### Problem to work on
Scan the material below and copy every line holding the word "Assembly".

### Data to process
:::

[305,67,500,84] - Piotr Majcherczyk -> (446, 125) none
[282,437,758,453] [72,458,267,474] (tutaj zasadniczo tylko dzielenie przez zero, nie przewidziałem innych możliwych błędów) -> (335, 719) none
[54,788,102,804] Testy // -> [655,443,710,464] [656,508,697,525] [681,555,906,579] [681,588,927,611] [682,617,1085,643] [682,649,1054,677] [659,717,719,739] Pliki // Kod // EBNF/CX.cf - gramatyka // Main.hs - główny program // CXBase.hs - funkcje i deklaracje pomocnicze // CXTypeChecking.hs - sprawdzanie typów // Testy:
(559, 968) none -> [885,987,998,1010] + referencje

:::

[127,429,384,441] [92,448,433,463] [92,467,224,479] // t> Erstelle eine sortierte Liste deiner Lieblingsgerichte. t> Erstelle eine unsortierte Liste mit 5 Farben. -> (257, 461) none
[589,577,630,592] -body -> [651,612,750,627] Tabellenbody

:::

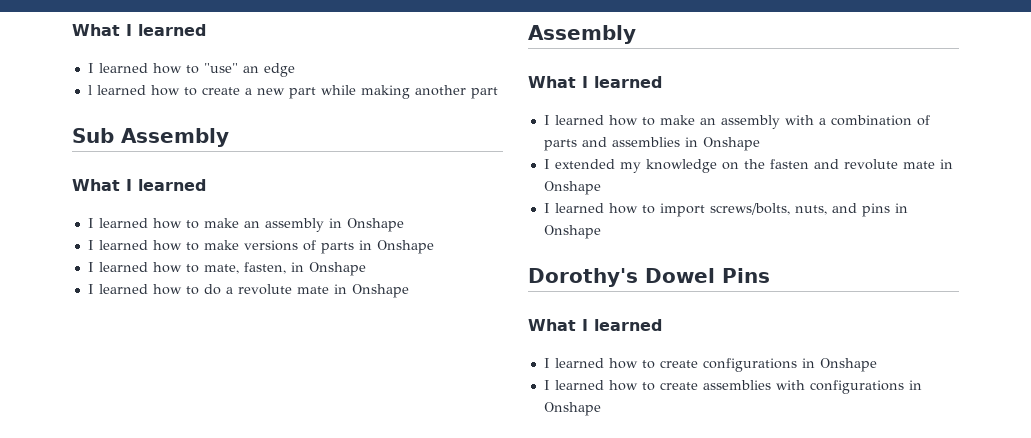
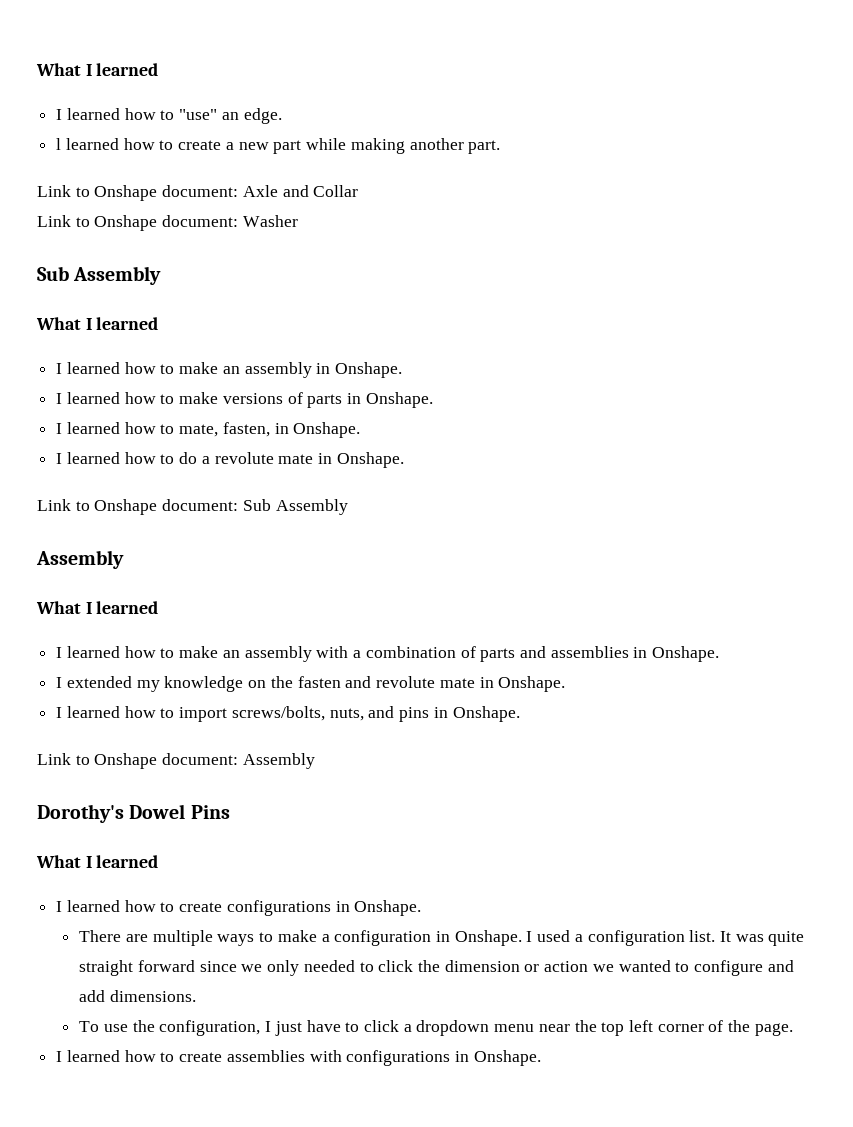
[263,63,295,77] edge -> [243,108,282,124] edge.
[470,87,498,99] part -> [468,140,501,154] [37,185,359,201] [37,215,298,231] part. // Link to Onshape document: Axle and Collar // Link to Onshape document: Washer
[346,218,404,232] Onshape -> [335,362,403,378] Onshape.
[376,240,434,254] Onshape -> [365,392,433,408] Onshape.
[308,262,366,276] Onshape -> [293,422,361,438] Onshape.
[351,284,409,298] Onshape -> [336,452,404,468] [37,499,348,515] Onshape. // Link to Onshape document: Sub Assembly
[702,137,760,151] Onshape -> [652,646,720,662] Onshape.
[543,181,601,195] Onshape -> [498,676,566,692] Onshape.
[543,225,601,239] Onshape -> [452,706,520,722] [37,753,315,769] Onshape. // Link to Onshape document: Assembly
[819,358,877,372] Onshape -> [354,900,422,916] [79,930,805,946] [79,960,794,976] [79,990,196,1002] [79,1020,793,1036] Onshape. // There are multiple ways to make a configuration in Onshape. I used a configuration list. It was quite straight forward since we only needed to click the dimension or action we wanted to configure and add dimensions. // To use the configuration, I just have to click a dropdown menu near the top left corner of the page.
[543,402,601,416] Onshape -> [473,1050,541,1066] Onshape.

:::

### Answer for the task
[351,284,409,298] Onshape -> [336,452,404,468] [37,499,348,515] Onshape. // Link to Onshape document: Sub Assembly
[543,225,601,239] Onshape -> [452,706,520,722] [37,753,315,769] Onshape. // Link to Onshape document: Assembly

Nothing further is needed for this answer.